● **TASK REQUIREMENTS**
The expected output is the line with "payment method: Mastercard -> PayPal" followed by every remaining line of the entries, all repeated exactly.

BEGIN MATERIAL FOR THE TASK

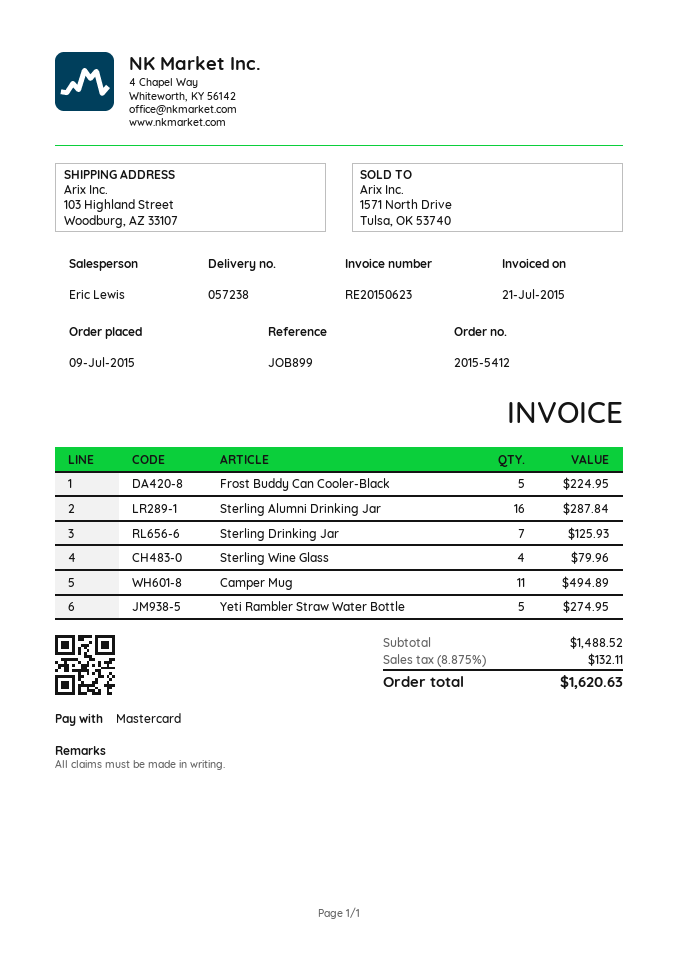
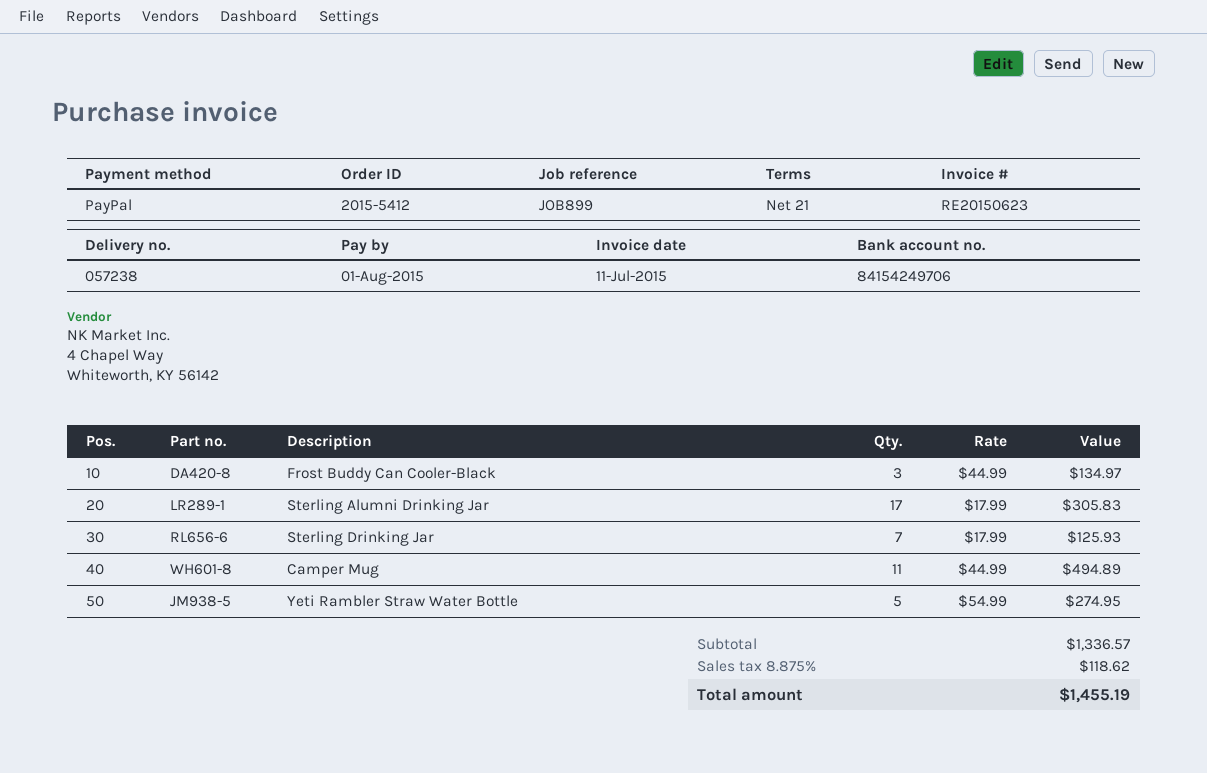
invoice date: 2015-07-21 -> 2015-07-11
payment method: Mastercard -> PayPal
Frost Buddy Can Cooler-Black: 5 for 224.95 -> 3 for 134.97
Sterling Alumni Drinking Jar: 16 for 287.84 -> 17 for 305.83
Sterling Wine Glass: 4 for 79.96 -> none
subtotal: 1488.52 -> 1336.57
tax: 8.875% = 132.11 -> 8.875% = 118.62
total: 1620.63 -> 1455.19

END MATERIAL FOR THE TASK

● **OUTPUT BELOW**
payment method: Mastercard -> PayPal
Frost Buddy Can Cooler-Black: 5 for 224.95 -> 3 for 134.97
Sterling Alumni Drinking Jar: 16 for 287.84 -> 17 for 305.83
Sterling Wine Glass: 4 for 79.96 -> none
subtotal: 1488.52 -> 1336.57
tax: 8.875% = 132.11 -> 8.875% = 118.62
total: 1620.63 -> 1455.19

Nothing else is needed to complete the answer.